The benefits of ancient trees in the human neighbourhood are innumerable. The fact that we still need to remind ourselves of them is proof that the climate crisis is also a knowledge crisis.

How does the urban ecosystem work? Where does it get the water, the things it needs to live green, when there are so few of those holes and crevices from the title of your book?

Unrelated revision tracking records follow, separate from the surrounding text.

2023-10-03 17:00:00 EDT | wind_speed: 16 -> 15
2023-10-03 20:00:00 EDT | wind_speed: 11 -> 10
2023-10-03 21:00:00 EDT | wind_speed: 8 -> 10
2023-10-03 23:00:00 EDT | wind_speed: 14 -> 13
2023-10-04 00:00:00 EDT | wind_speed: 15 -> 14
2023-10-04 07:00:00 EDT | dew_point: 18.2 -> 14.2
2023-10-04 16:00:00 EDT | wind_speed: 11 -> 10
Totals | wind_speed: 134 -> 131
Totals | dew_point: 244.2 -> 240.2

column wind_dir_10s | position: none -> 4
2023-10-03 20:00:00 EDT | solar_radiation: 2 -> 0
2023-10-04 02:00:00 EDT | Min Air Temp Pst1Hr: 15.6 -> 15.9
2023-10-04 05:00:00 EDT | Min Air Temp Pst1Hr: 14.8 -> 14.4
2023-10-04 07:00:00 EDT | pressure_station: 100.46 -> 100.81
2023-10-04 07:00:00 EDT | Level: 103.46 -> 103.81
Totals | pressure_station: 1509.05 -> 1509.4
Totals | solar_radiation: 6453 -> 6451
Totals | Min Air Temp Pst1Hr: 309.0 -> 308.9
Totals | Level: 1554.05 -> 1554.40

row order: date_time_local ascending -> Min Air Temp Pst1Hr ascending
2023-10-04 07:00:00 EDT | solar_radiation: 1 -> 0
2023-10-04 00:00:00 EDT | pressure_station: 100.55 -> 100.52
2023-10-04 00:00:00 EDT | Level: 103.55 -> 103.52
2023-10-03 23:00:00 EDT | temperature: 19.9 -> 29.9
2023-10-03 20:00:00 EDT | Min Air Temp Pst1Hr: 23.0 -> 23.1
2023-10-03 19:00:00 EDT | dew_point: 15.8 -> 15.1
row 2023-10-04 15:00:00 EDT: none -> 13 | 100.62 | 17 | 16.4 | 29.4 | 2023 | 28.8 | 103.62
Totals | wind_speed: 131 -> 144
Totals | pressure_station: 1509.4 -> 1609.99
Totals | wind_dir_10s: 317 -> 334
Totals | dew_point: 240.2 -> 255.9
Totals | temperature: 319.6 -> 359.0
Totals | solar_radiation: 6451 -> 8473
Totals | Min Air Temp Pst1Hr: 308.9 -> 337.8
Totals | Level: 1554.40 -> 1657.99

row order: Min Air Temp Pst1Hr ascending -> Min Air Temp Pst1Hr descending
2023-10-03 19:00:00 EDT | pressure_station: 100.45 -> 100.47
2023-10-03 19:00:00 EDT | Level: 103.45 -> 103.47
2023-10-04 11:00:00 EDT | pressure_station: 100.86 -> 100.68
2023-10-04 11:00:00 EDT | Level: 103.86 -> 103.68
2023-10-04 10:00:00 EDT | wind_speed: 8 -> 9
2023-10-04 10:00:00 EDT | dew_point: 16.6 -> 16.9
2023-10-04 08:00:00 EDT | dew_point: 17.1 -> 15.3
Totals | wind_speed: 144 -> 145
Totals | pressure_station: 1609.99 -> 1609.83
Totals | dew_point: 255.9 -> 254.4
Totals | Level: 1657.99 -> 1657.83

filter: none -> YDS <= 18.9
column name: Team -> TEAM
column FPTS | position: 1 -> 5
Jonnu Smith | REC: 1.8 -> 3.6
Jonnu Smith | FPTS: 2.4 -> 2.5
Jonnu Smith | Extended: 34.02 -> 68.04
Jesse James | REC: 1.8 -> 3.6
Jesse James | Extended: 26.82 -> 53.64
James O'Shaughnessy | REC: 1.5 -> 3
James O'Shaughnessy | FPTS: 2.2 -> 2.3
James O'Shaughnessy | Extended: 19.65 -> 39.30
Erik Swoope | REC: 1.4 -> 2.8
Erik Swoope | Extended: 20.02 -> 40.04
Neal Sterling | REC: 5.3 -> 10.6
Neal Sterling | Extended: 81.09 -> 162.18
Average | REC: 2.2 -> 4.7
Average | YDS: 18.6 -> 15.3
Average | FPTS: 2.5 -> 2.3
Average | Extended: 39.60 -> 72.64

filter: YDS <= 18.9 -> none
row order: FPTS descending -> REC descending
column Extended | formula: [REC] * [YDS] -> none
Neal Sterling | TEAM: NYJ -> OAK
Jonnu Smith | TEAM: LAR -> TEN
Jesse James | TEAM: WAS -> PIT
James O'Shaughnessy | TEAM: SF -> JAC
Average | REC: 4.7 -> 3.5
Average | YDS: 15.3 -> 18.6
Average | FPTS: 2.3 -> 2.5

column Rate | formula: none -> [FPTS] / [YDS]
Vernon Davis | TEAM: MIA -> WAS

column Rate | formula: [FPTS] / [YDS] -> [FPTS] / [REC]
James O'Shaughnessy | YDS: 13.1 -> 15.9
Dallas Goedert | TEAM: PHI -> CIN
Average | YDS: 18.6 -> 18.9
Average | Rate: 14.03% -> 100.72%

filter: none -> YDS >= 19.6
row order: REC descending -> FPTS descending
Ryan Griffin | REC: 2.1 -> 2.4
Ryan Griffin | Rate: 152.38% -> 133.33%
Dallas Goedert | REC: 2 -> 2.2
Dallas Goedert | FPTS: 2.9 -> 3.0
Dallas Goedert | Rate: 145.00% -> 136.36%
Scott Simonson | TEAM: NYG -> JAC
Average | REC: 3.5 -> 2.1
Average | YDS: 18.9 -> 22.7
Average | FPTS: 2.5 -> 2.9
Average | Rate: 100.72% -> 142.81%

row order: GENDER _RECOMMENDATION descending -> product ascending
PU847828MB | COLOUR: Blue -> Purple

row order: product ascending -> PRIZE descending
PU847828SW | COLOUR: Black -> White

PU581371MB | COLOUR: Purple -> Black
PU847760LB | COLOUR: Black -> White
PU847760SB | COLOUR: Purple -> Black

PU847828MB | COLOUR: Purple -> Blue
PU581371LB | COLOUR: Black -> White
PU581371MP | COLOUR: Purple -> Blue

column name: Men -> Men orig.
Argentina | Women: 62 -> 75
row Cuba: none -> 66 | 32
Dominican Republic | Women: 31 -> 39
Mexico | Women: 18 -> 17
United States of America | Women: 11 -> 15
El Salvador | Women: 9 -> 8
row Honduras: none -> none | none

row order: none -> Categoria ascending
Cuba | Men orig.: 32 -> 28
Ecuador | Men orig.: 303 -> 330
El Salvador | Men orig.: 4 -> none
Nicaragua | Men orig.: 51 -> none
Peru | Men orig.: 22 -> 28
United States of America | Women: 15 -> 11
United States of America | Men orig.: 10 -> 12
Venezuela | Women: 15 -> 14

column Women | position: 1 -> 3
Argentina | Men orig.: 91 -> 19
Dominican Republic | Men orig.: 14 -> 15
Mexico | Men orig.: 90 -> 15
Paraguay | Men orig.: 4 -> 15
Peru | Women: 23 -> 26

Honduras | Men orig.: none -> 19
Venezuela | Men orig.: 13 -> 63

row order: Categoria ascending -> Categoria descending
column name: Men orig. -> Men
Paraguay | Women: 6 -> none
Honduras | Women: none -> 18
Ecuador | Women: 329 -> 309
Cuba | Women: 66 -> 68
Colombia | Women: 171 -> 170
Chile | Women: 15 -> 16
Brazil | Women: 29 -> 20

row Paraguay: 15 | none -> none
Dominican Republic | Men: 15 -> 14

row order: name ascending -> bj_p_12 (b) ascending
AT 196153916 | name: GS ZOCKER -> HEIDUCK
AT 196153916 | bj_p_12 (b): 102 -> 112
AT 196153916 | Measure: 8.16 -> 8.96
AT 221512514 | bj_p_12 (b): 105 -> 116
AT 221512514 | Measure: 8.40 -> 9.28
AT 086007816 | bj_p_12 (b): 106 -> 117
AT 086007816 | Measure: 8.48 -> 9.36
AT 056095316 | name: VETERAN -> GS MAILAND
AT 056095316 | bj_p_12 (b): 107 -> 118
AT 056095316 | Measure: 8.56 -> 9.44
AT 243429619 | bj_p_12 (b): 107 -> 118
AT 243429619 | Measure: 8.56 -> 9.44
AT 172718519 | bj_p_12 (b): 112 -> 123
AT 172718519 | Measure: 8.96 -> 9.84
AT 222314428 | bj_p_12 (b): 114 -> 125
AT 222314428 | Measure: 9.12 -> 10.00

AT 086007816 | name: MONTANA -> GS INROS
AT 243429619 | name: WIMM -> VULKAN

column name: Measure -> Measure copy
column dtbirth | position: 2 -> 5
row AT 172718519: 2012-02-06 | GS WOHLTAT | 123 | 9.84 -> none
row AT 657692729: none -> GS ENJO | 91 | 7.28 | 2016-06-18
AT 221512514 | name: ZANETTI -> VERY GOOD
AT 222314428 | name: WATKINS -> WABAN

The city heats up very easily and cools down slowly, with so-called heat islands forming in the inner cities. In the world's largest metropolises, these islands can be up to 12 degrees warmer than the suburbs. This results in, among other things, a wave of illness and increased mortality among the elderly. How can we cool inner cities? Or not heat them up? By skilfully juggling three types of surface: water, green and concrete/asphalt. The temperature differences over these three types of surface lead to movements of air, or wind, which cools us. But above all, I think that in the inner city we should be able to do all our business in the shade. We have a right to shade!

What, then, should we do and not do towards this urban wildlife? How do we help it and how do we not disturb it?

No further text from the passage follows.